Conrad (Cuonrat), Schean (parfois, = (fils de Jean) (von), échevin et poète didactique haguenovien, (C) (★ Haguenau ? vers 1370/72 † Haguenau 4.3.1444).

Très probablement fils de Johann(es) von Dankrotzheim (Dankrazem, Tenkertzheim = Dangolsheim près de Molsheim), edelknecht (damoiseau ou gentilhomme) qui remplit de 1369 à 1370 les fonctions de schultheiss à Haguenau, venu du dehors, mais qui s’y est probablement fixé par la suite. Danckrotzheim apparaît à Haguenau dès 1398 et en 1399, où, avec son frère Johann, il renonça au fief impérial du Ladhof en faveur de Johann von Lampertheim, mari de leur sœur Maximilla. En 1402 – on suppose à l’âge de 30 ans – il fut élu à vie comme l’un des douze échevins de Haguenau qui géraient l’administration de la ville et en défendaient aussi les intérêts au dehors. En 1433 il était le doyen de ce corps, après avoir été stettmeister en 1404. Vivant de ses rentes, il n’était pas maître d’école, comme on l’a longtemps cru, mais très probablement délégué aux affaires scolaires. Sa modestie et sa bonhomie doublées d’un robuste bon sens et d’un don aigu de l’observation, s’accompagnaient d’une piété fervente et d’un vif intérêt pour l’éducation des jeunes et pour l’instruction de ses concitoyens. Habile versificateur, il avait une façon imagée de communiquer son savoir, probablement puisé à l’école des Franciscains de Haguenau, et une aisance de vocabulaire qui font de lui un des plus intéressants poètes alsaciens du Moyen Âge.

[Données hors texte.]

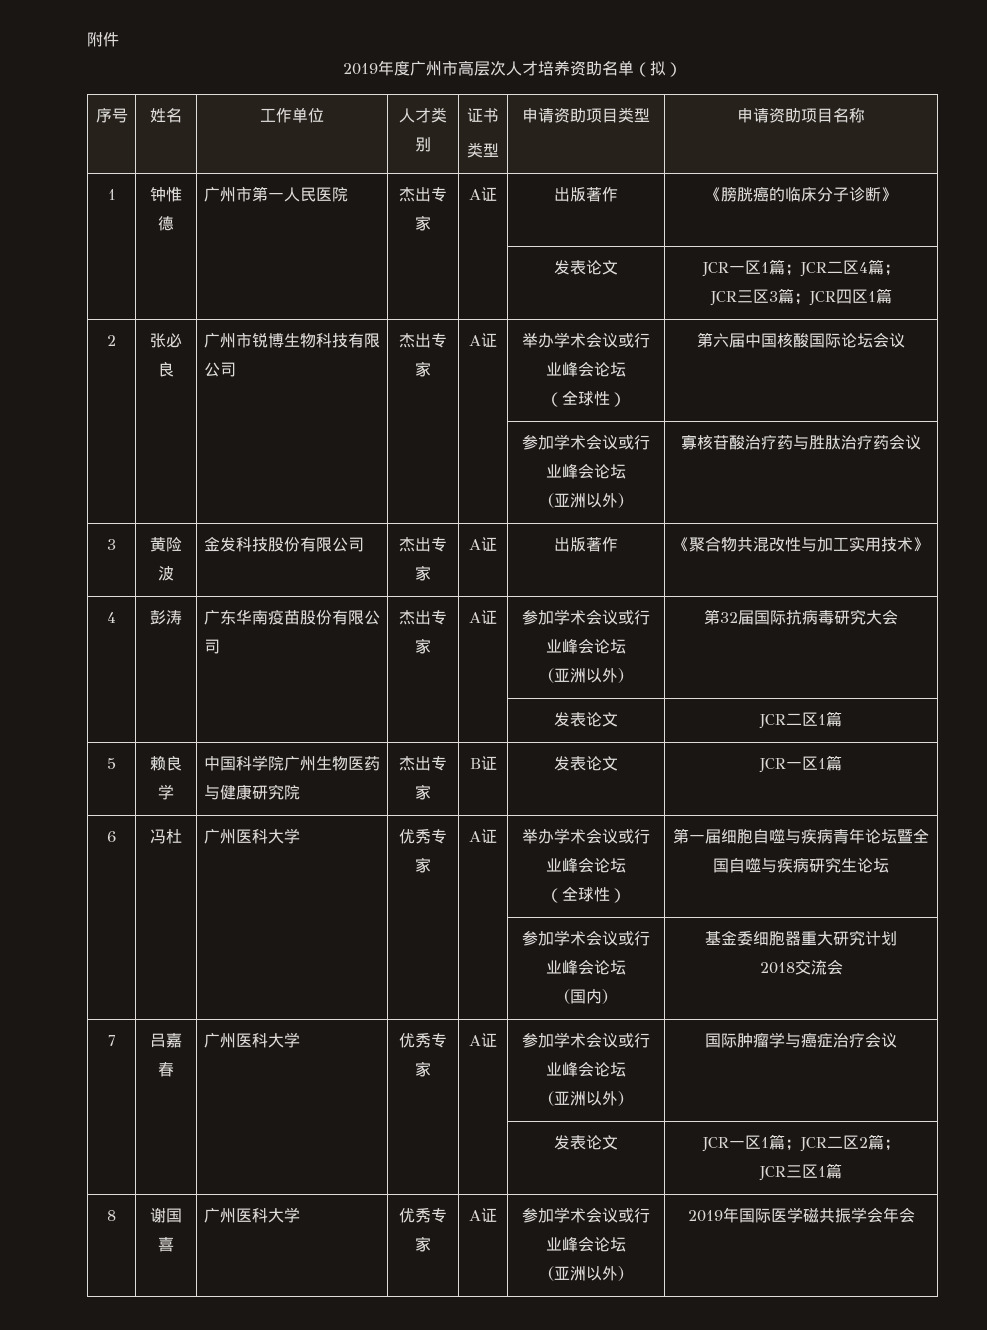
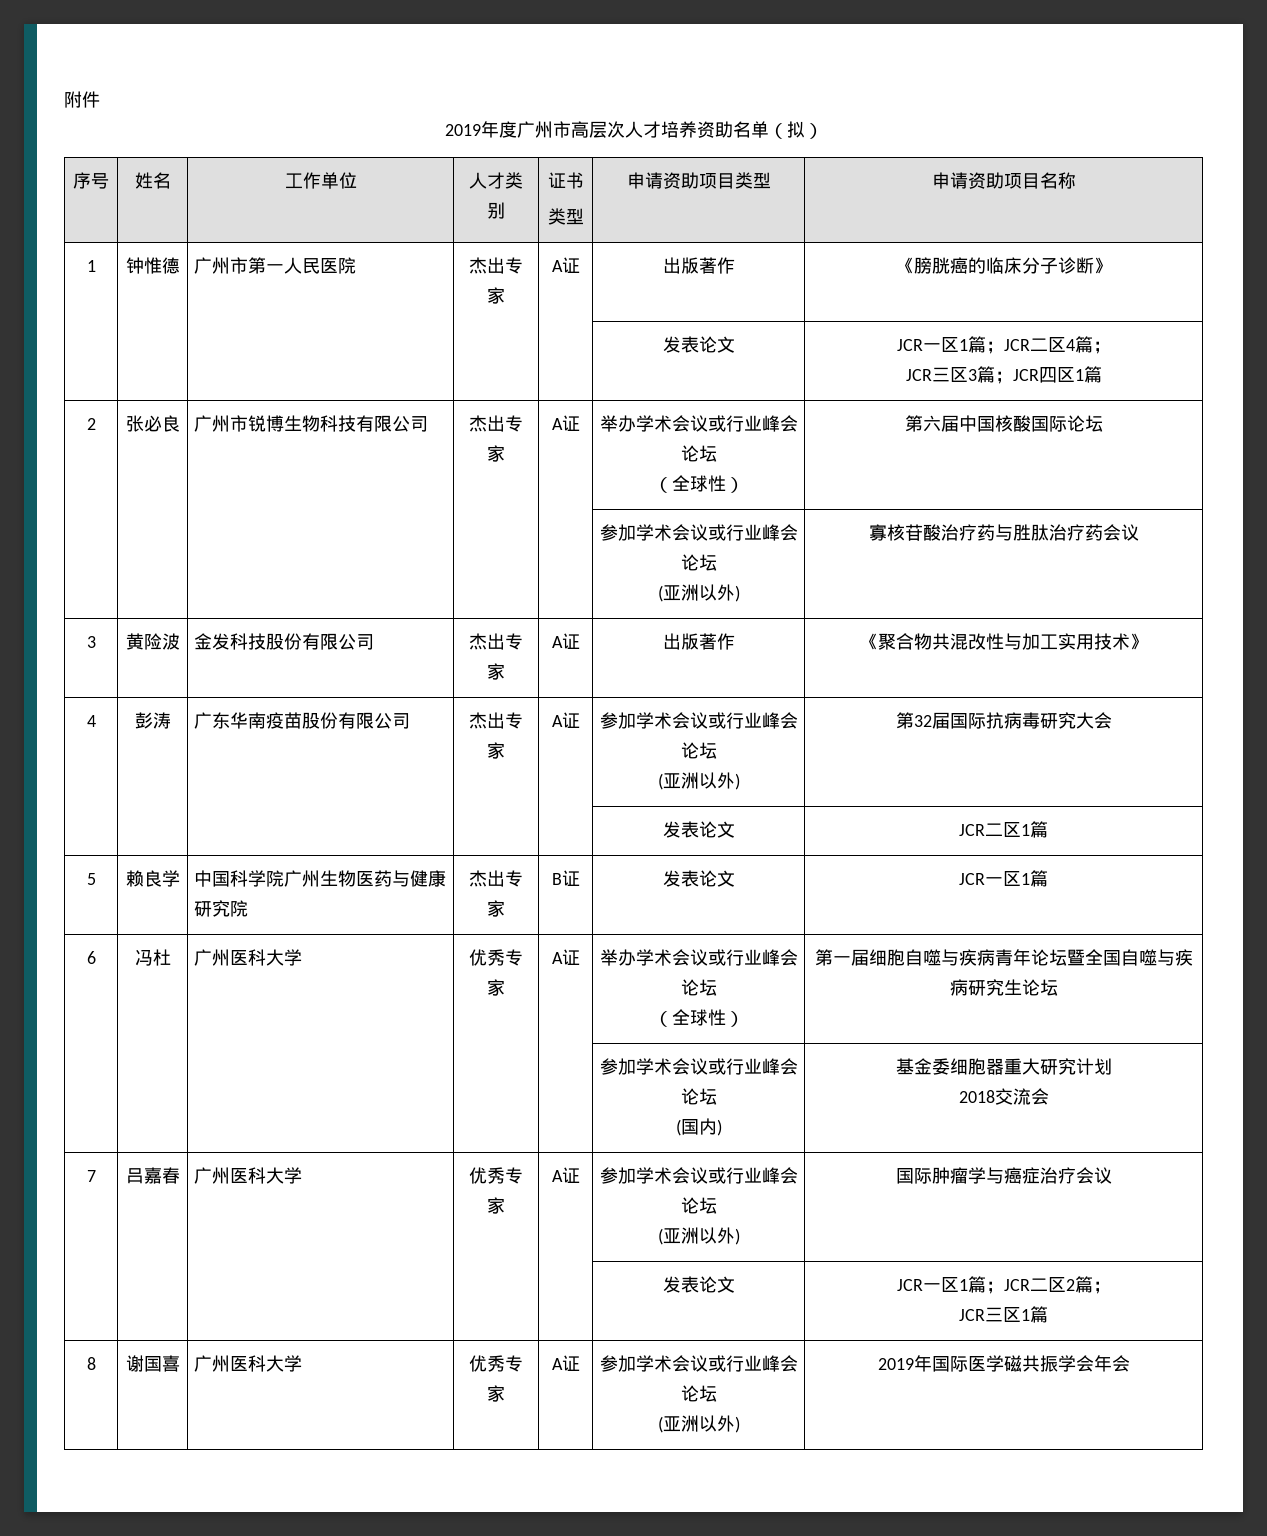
  2 | 张必良 | 广州市锐博生物科技有限公司 | 杰出专家 | A证 | 举办学术会议或行业峰会论坛
- （全球性） | 第六届中国核酸国际论坛会议
+ （全球性） | 第六届中国核酸国际论坛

On connaît de lui : un poème de 536 vers, intitulé Ein schönes büchlin, darinnen allerley hauβrat… begriffen wirt et composé en 1431 sous forme de vœu de Nouvel An pour un jeune noble allant se marier : il lui détaille par groupes associatifs plusieurs centaines d’objets mobiliers à acquérir, dont les désignations sont une mine encore inexploitée pour la connaissance du vocabulaire allemand, alsacien en particulier, du XVe siècle et font de lui le premier écrit, jusqu’à présent connu, de ce genre ; un poème de 556 vers, intitulé Heilignambuoch, composé en 1435 et destiné à apprendre aux jeunes sous une forme enjouée les noms des saints et la succession de leurs fêtes (à l’exclusion des fêtes mobiles) ; l’auteur l’a agrémenté de remarques météorologiques, de règles paysannes, de prescriptions sanitaires, de conseils pour une conduite ordonnée et un train de vie honnête. Cet écrit connut encore un grand succès dans le premier tiers du XVIe siècle et fut jusqu’à il y a environ douze ans le seul grand ouvrage connu – et pastiché – de Danckrotzheim ; deux poèmes de Meistersinger, de maîtres-chanteurs, sans date : l’un, Der anbeginne, traite en 13 strophes de 24 vers chacune, de la création du monde et de l’histoire de celui-ci jusqu’à la Conception de la Vierge ; cette œuvre, entremêlée de nombreuses phrases latines, combine le savoir de l’auteur sur les théories philosophiques de l’Antiquité avec le récit de la Genèse et la suite de l’histoire sainte ; il débouche sur la louange des arts libéraux et l’expression fervente de la dévotion envers Notre Dame. L’autre poème, XV Hede von der messe, veut expliquer en 15 strophes de 18 vers chacune, aux laïques ignorant le latin la liturgie et le sens profond de la messe, ses parties successives et les paroles latines introduisant chacune d’elles ; c’est une œuvre originale de catéchèse de la fin du moyen âge alsacien.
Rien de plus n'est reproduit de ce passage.